Charlie smiled. "You're halfway good at this."

Kippy gently slapped Charlie's arm. "Maybe it's the company I keep."

Charlie sighed, and bent forward and kissed his boyfriend. Kippy made it good, and Charlie did feel like he was relaxing a little. "I love you, Kip."

"Oh, I love you, too, Charlie." Kippy smiled. "I love to have you tell me you do, too."

"Always and forever, Kip."

Kippy gripped Charlie's hand, and Charlie returned his gaze to the front of the craft. They were very close now, the highlighted disc of Lyrgris swelling beyond the visible and forming a gray expanse before them. The shuttle would simply arrive at the surface and it would open to accept them. The basic systems of Lyrgris were operational, anyway. The shuttle would drop through the crust of the planet to a berth somewhere deep inside, where they would have access to the amazing inner transport system, which could get them to the next step of their journey.

Eventually, they would arrive at one of the control facilities, and there Eseffa would meet them again, and guide them on the final journey to place the defensive mind. Jorli would remain behind on Engris, to guide that world should it need to intervene. That Eseffa and Jorli could communicate with each other over the distance seemed clear, and Charlie suspected that this sort of telepathic link was yet another of their talents. It sounded like a pretty straightforward operation at first review, but their basic outline of the plan didn't include any sort of variance from what the Madracorn said could be expected once they were actually inside Lyrgris. In Charlie's experience, few things ever went off exactly as expected.

And then there was the matter of the Moth knowing they were there.

The Madracorn had been clear on that. "Once you have reached Lygris, you will likely become detectable. Not in your persons, as Max seems very good at cloaking you against such things. But by your actions. Your movements about Lyrgris will necessarily create observable conditions within the world itself, that would normally be shielded from detection by the very defensive system you hope to activate. Once the Moth become aware of things going on within Lyrgris, they will certainly react as if they are no longer alone there."

"That's where we creep them out," Casper had replied, rubbing his hands together in anticipation. "I'll give them a few things to think about!" That was followed by a squeaky laugh of delight, to which Charlie and Kip both smiled.

"Looks like we're almost there," Charlie said, as the formless area before them began to show enhanced detail indicating surface characteristics. Mountains and valleys, and even a city or two, seemed to becoming visible.

Adrian raised a hand, showing his first two fingers crossed. "Be safe, everyone."

"Yeah," Ricky said, patting the hilt of his vibratory dagger. "These Moth don't want to piss us off."

Charlie grinned at the optimism in that statement, but also knew not to get overconfident. They had handled the Moth once before. They had made T'ath destroy the data that pinpointed the location of Earth. Max and Pacha had been able to deal with the alien's fearsome technology, but only because the Moth could not envision power users superior to themselves. If that mindset was still in place, it was probable that they would succeed just as easily this time around.

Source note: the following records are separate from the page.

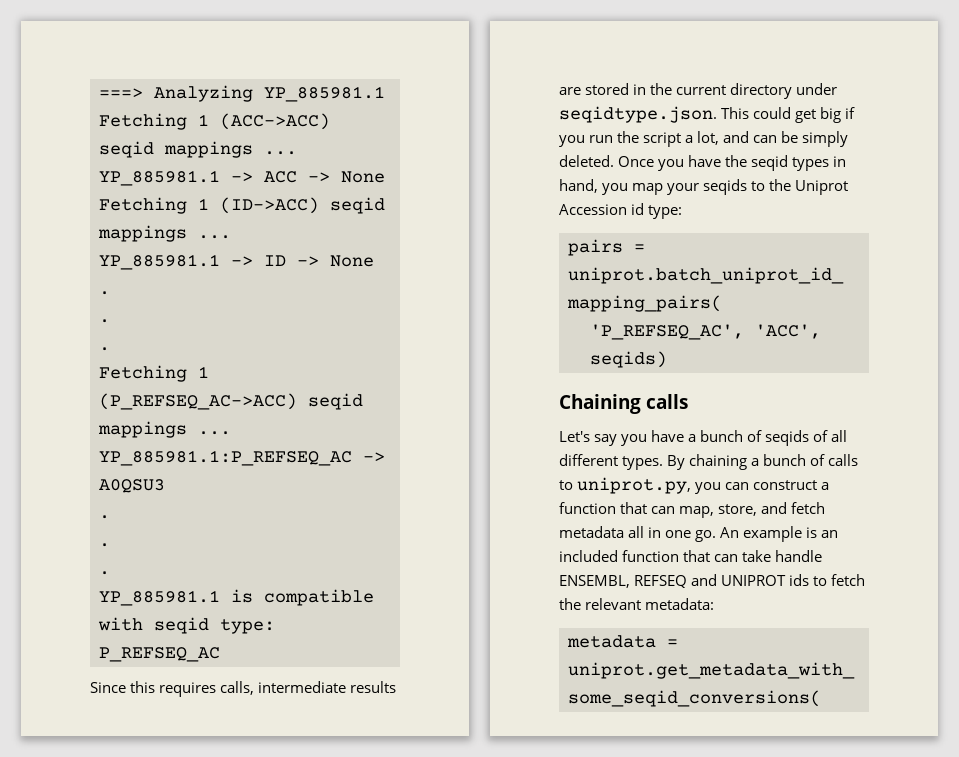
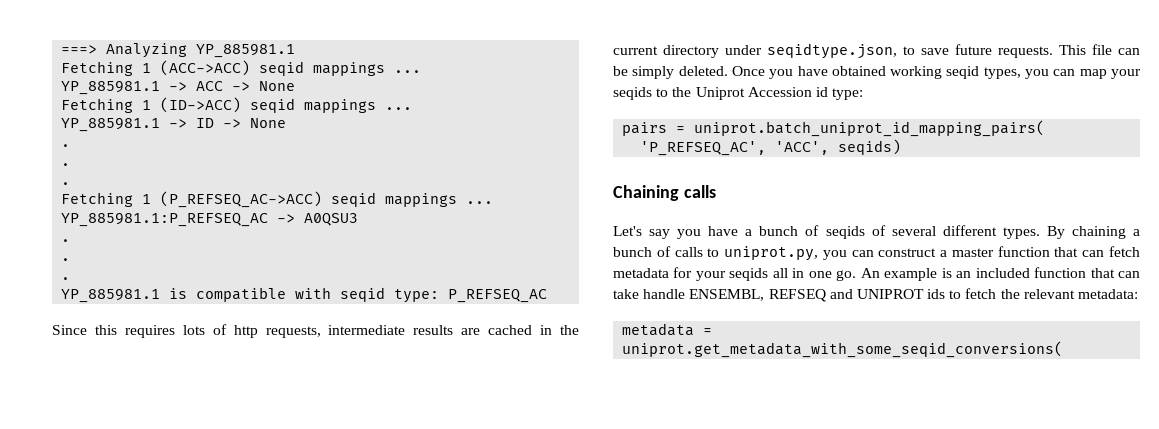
[220,681,255,695] calls, -> [182,324,321,338] lots of http requests,
[585,83,630,95] stored -> [488,325,533,335] cached
[559,106,856,123] [559,131,750,147] seqidtype.json. This could get big if you run the script a lot, and -> [767,43,1112,59] seqidtype.json, to save future requests. This file
[725,155,847,171] [559,179,629,195] the seqid types in hand, you -> [831,66,1076,79] obtained working seqid types, you can
[831,430,848,442] all -> [891,226,936,236] several
[559,502,826,518] [559,526,624,538] function that can map, store, and fetch metadata -> [951,246,1140,257] [613,267,769,281] master function that can fetch metadata for your seqids

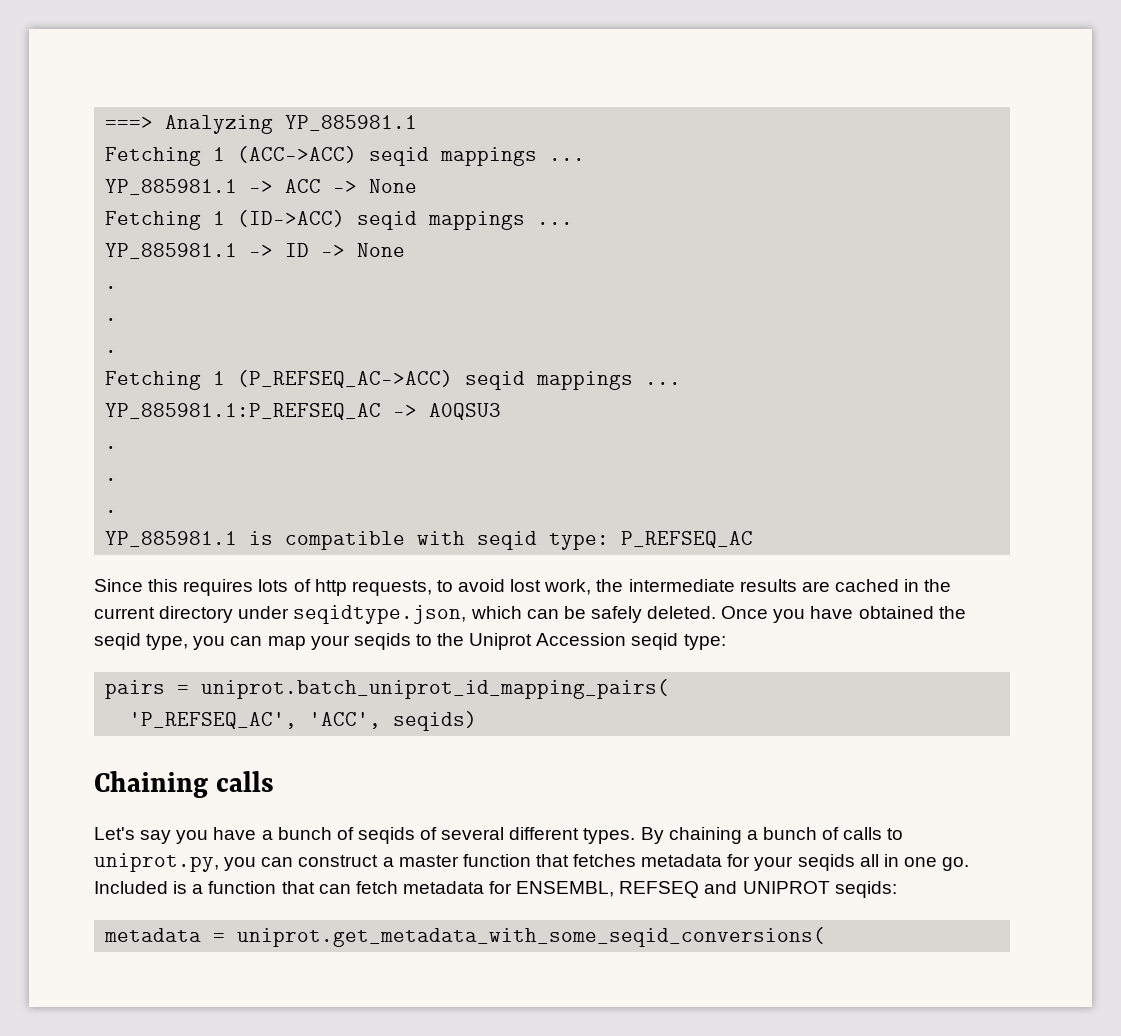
(321, 332) none -> [436,579,624,595] to avoid lost work, the
[903,44,1112,58] to save future requests. This file -> [470,606,522,619] which
[632,66,675,79] simply -> [590,606,642,623] safely
[890,66,1021,79] working seqid types, -> [938,606,966,619] [94,633,189,650] the seqid type,
[815,87,828,97] id -> [631,633,679,650] seqid
[1082,246,1140,257] can fetch -> [573,854,637,867] fetches
[860,267,1141,281] [613,288,1139,302] An example is an included function that can take handle ENSEMBL, REFSEQ and UNIPROT ids to fetch the relevant metadata: -> [94,881,897,898] Included is a function that can fetch metadata for ENSEMBL, REFSEQ and UNIPROT seqids:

But the Moth were anything but stagnant. If T'ath had shared a warning with others of his kind that there were dangerous power users afoot in the galaxy...then anything could happen.

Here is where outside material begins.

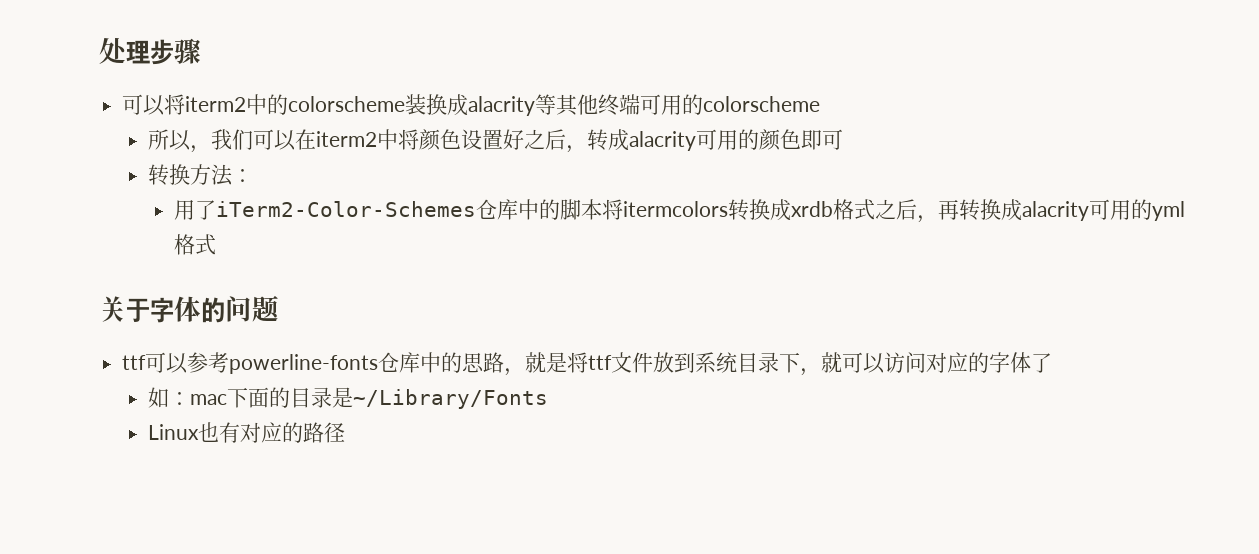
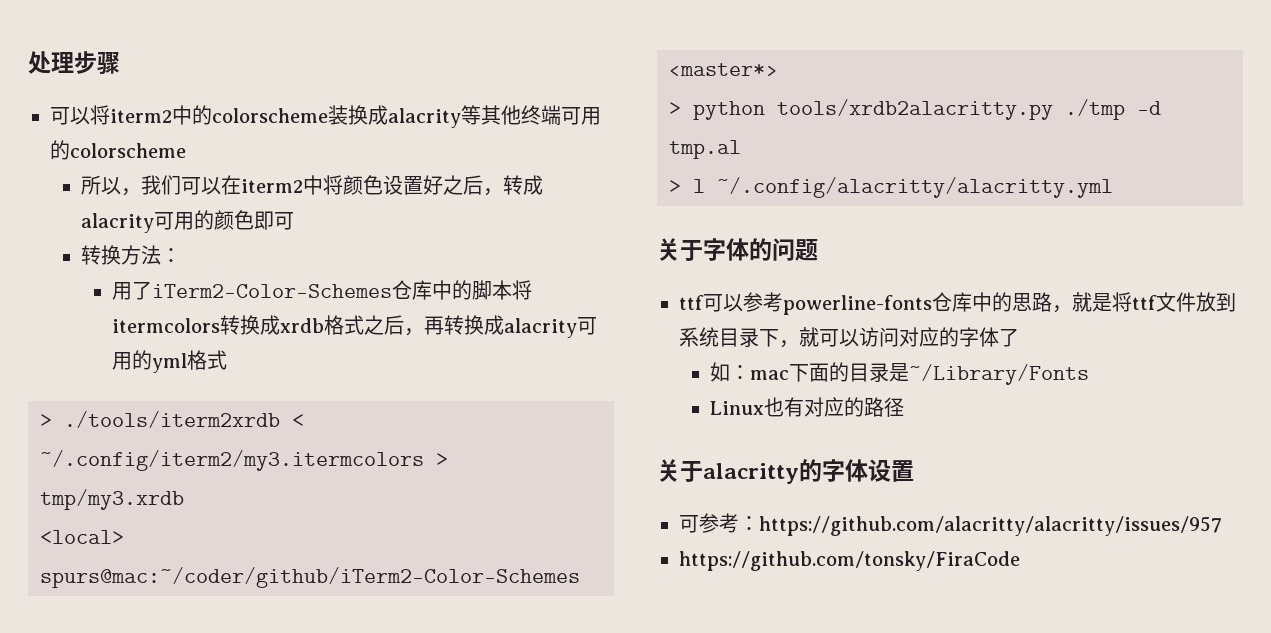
(216, 244) none -> [40,411,304,428] [40,450,448,471] [40,489,184,510] [40,530,124,544] [40,567,580,588] [669,63,777,76] [669,99,1161,120] [669,140,741,159] [669,177,1113,198] // > ./tools/iterm2xrdb < ~/.config/iterm2/my3.itermcolors > tmp/my3.xrdb // <local> spurs@mac:~/coder/github/iTerm2-Color-Schemes ‹master*› // > python tools/xrdb2alacritty.py ./tmp -d tmp.al // > l ~/.config/alacritty/alacritty.yml
(345, 432) none -> [657,459,914,484] [679,513,1222,536] [679,551,1020,571] // 关于alacritty的字体设置 // 可参考：https://github.com/alacritty/alacritty/issues/957 // https://github.com/tonsky/FiraCode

Misola moved across the dark floor of the spirit dome, casting his light about carefully as he moved. There were work lights here, but even their brilliant glow seemed unable to fully combat the gloom that lurked everywhere about. The interior of the dome seemed to absorb light, and no amount of it could to do more than light the floor and the immediate space above it. The upper regions of the dome remained aloof to the light, and teemed with shadows that that twisted and turned with a life of their own.

Around him stood the large crates that held the machines - at least the science people said they were machines - that had been removed from the interior of the planet, as well as other items of interest taken from the same spaces. It was not a large amount, not yet, but it was understood that there would be more to come soon - much more. The boring machines were hard at work, even now. That they were accumulating treasure here was certain, and the entire camp was abuzz with talk of the rewards that this operation might bring to all of them by the time it was completed.

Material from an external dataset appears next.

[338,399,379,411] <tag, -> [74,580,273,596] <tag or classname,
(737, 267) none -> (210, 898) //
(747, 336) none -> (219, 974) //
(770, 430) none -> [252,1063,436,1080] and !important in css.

And yet...though there was reason to be happy, Misola was less than happy just now. The huge old dome was not a comfortable place. There was something about this world that stretched the nerves, and left one treading softly about its mysterious places. A knowledge, appearing somewhere in the back of his mind, that they were not welcome here, not welcome at all.

Misola was not accustomed to fear. No Moth was. But unease was also a survival trait, and Misola trusted his instincts enough to know when a situation demanded vigilance. Despite what Onath had said about this world being inactive and ripe for the taking, there was a taint to the atmosphere of the place that suggested otherwise. If this truly was a world of the ancient race that had constructed the elusive planet Engris, then nothing was certain. That Misola's nerves seemed to be on edge was enough to tell him that.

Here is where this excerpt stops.